You are viewing a plain text version of this content. The canonical link for it is here.

Posted to user@avro.apache.org by Dan Filimon <da...@gmail.com> on 2013/07/03 11:12:00 UTC

Mixed Avro/Hadoop Writable pipeline

Hi!

I'm working on integrating Avro into our data processing pipeline.
We're using quite a few standard Hadoop and Mahout writables (IntWritable,
VectorWritable).

I'm first going to replace the custom Writables with Avro, but in terms of
the other ones, how important would you say it is to use AvroKey<Integer>
instead of IntWritable for example?

The changes will happen gradually but are they even worth it?

Thanks!

Re: Mixed Avro/Hadoop Writable pipeline

Posted by Martin Kleppmann <ma...@rapportive.com>.

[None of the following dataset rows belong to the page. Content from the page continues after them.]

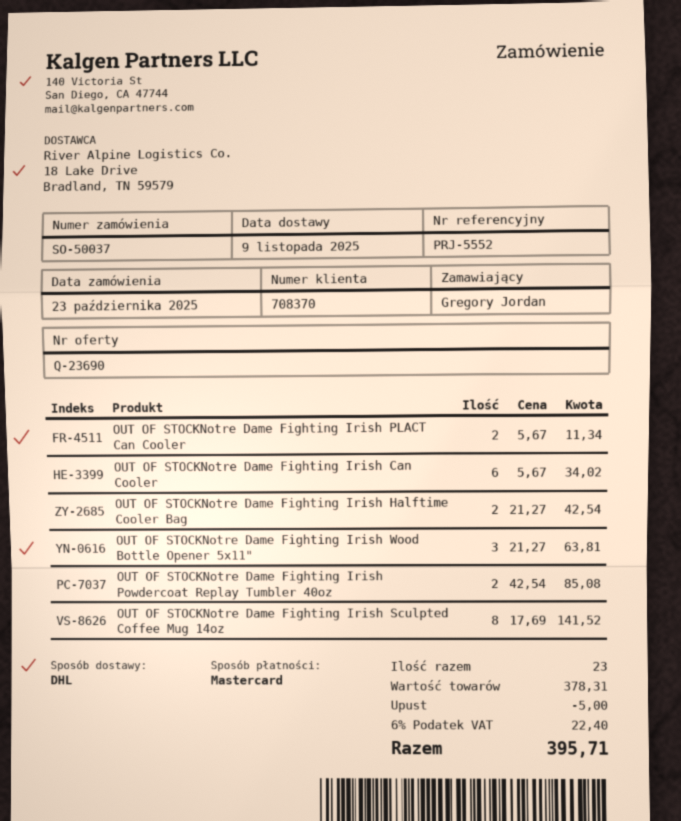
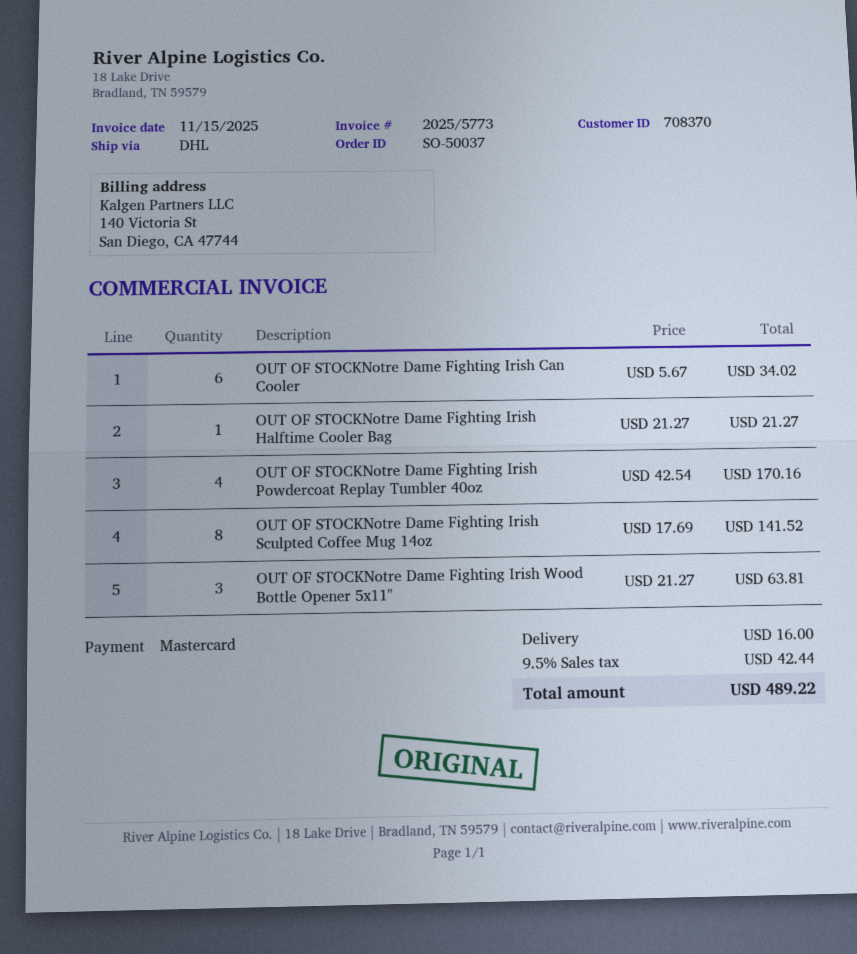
OUT OF STOCKNotre Dame Fighting Irish PLACT Can Cooler: 2 x 5.67 = 11.34 -> none
OUT OF STOCKNotre Dame Fighting Irish Halftime Cooler Bag: 2 x 21.27 = 42.54 -> 1 x 21.27 = 21.27
OUT OF STOCKNotre Dame Fighting Irish Powdercoat Replay Tumbler 40oz: 2 x 42.54 = 85.08 -> 4 x 42.54 = 170.16
discount: 5.00 -> none
shipping: none -> 16.00
tax: 6% = 22.40 -> 9.5% = 42.44
total: 395.71 -> 489.22

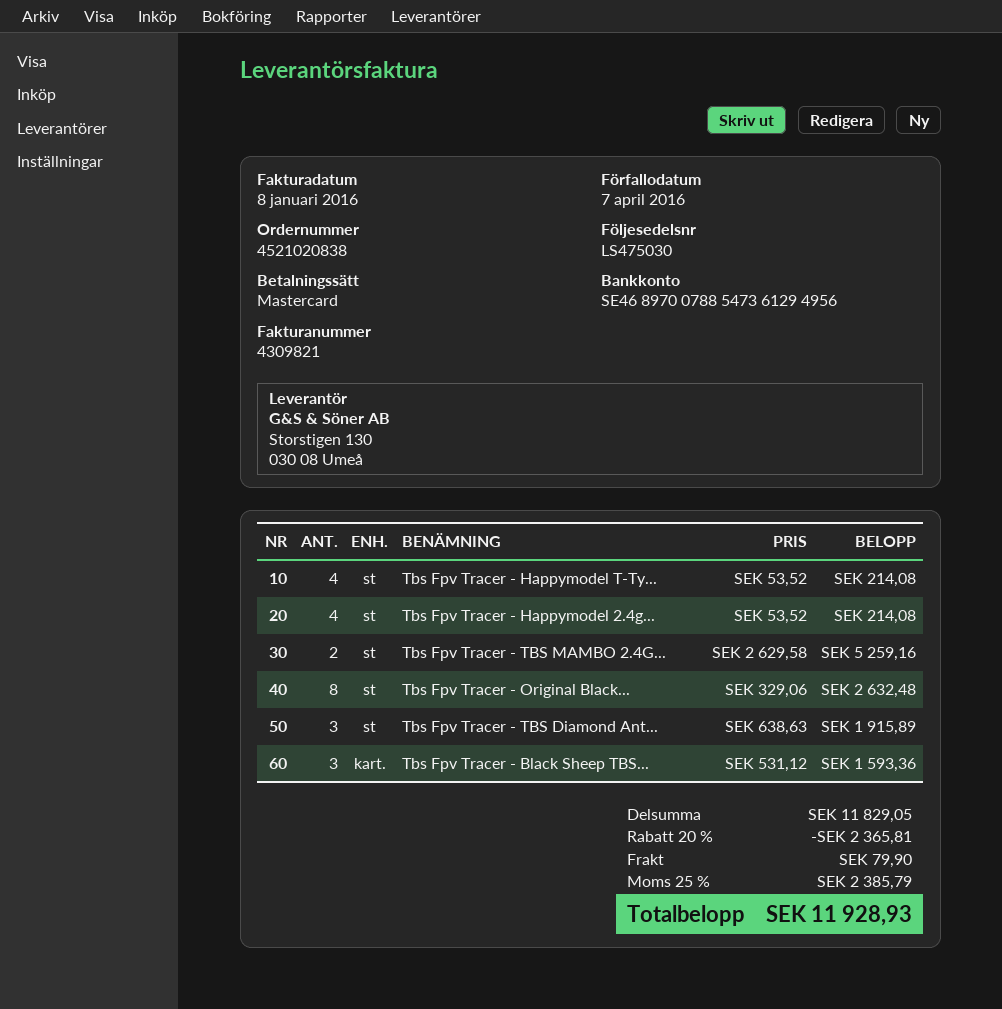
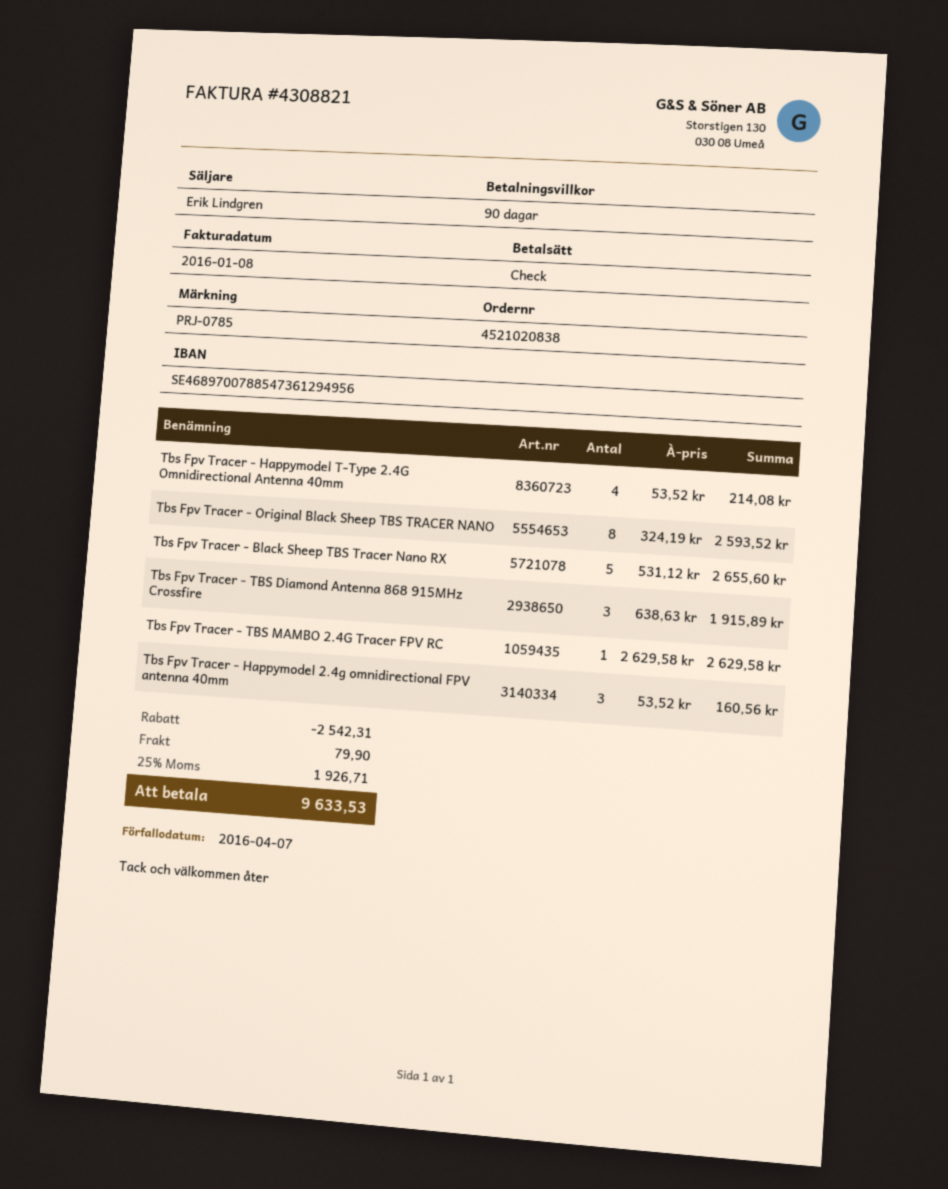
invoice number: 4309821 -> 4308821
payment method: Mastercard -> cheque
Tbs Fpv Tracer - Happymodel 2.4g...: 4 x 53.52 = 214.08 -> 3 x 53.52 = 160.56
Tbs Fpv Tracer - TBS MAMBO 2.4G...: 2 x 2629.58 = 5259.16 -> 1 x 2629.58 = 2629.58
Tbs Fpv Tracer - Original Black...: 8 x 329.06 = 2632.48 -> 8 x 324.19 = 2593.52
Tbs Fpv Tracer - Black Sheep TBS...: 3 x 531.12 = 1593.36 -> 5 x 531.12 = 2655.60
discount: 2365.81 -> 2542.31
tax: 25% = 2385.79 -> 25% = 1926.71
total: 11928.93 -> 9633.53

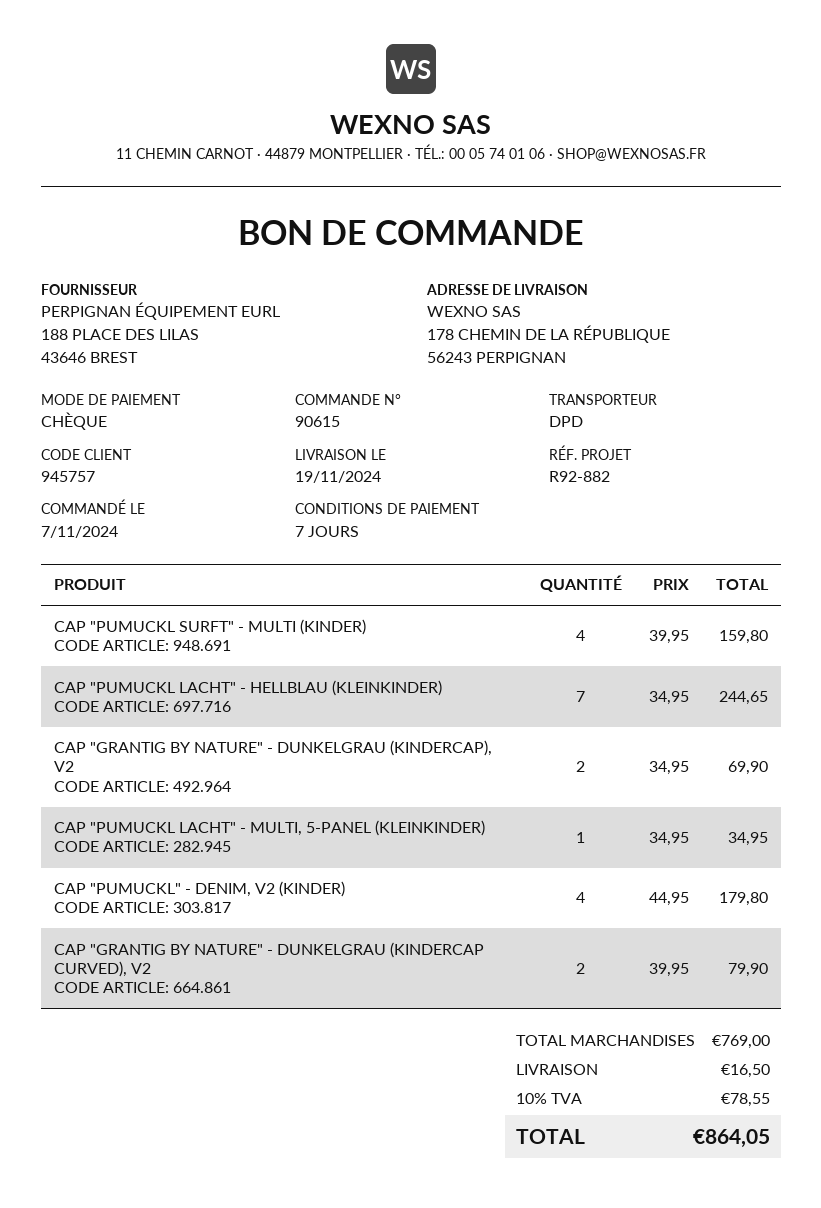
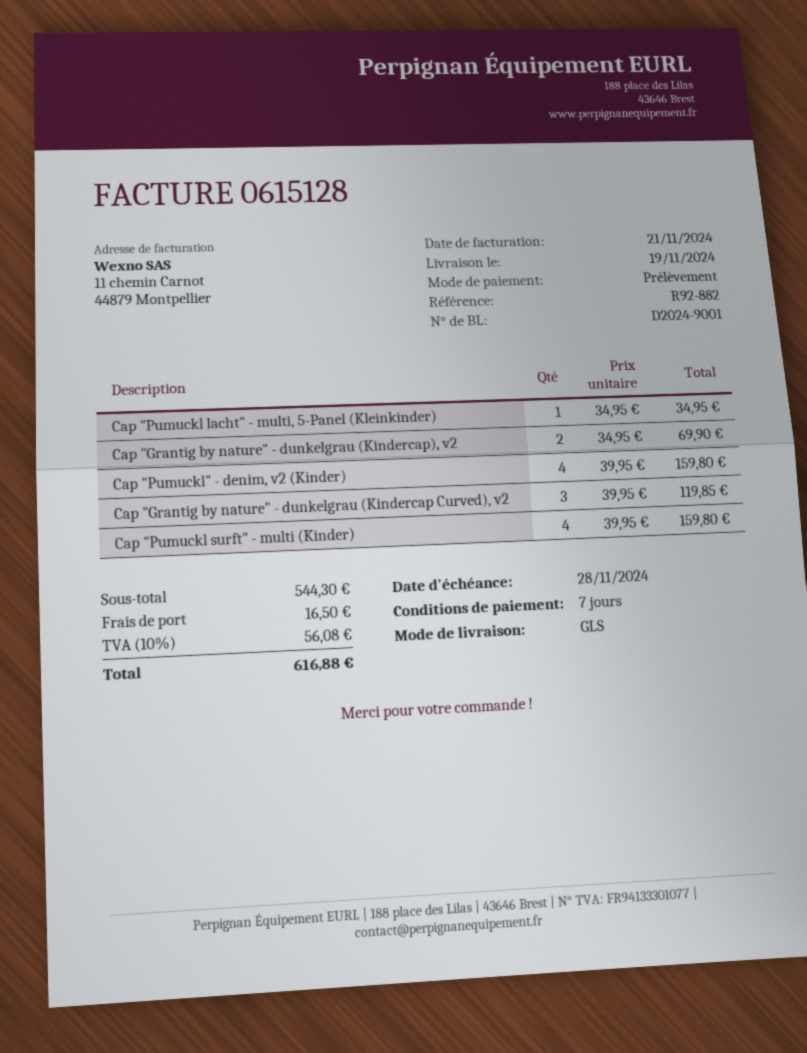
payment method: cheque -> direct debit
shipping method: DPD -> GLS
CAP "PUMUCKL LACHT" - HELLBLAU (KLEINKINDER): 7 x 34.95 = 244.65 -> none
CAP "PUMUCKL" - DENIM, V2 (KINDER): 4 x 44.95 = 179.80 -> 4 x 39.95 = 159.80
CAP "GRANTIG BY NATURE" - DUNKELGRAU (KINDERCAP CURVED), V2: 2 x 39.95 = 79.90 -> 3 x 39.95 = 119.85
subtotal: 769.00 -> 544.30
tax: 10% = 78.55 -> 10% = 56.08
total: 864.05 -> 616.88

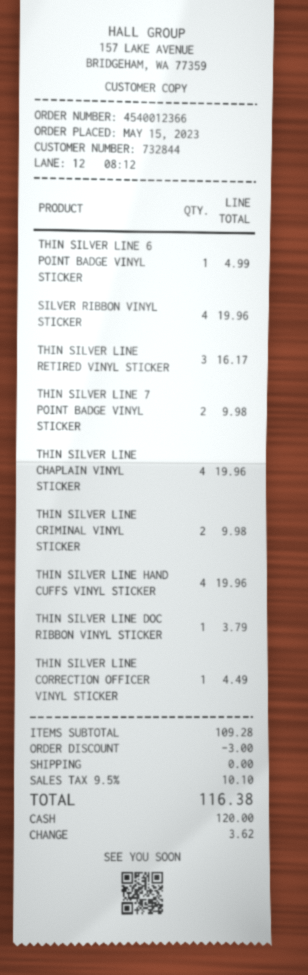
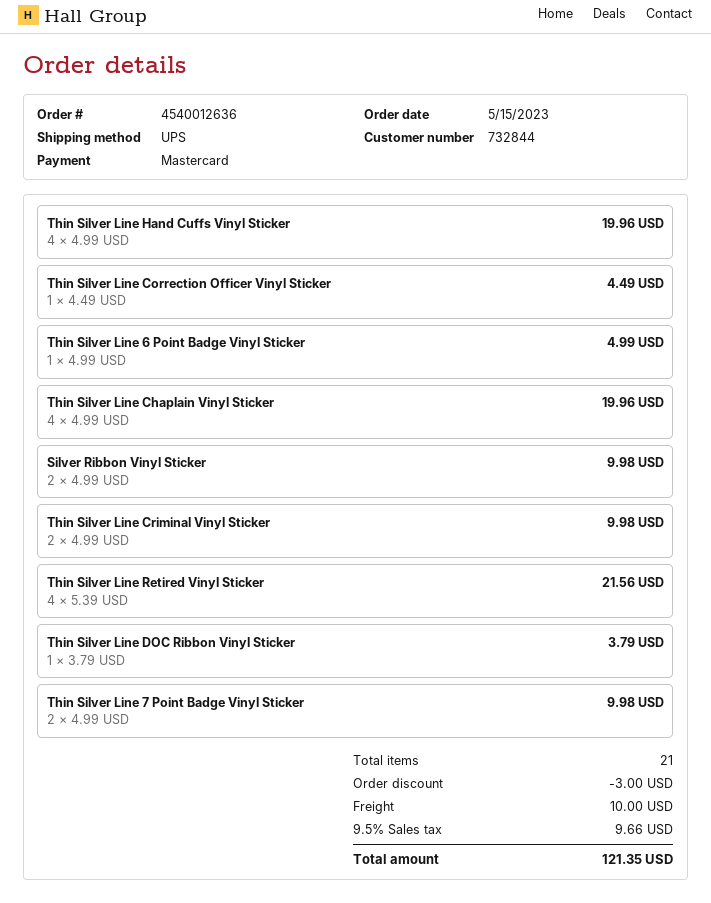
order number: 4540012366 -> 4540012636
payment method: cash -> Mastercard
SILVER RIBBON VINYL STICKER: 4 for 19.96 -> 2 for 9.98
THIN SILVER LINE RETIRED VINYL STICKER: 3 for 16.17 -> 4 for 21.56
shipping: 0.00 -> 10.00
tax: 9.5% = 10.10 -> 9.5% = 9.66
total: 116.38 -> 121.35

Hadoop's writables use Java's java.io.Data{Input,Output}Stream by default
(see org.apache.hadoop.io.serializer.WritableSerialization). This uses a
fixed-length encoding: 4 bytes for an int, 8 bytes for a long.
http://docs.oracle.com/javase/6/docs/api/java/io/DataOutputStream.html#writeInt(int)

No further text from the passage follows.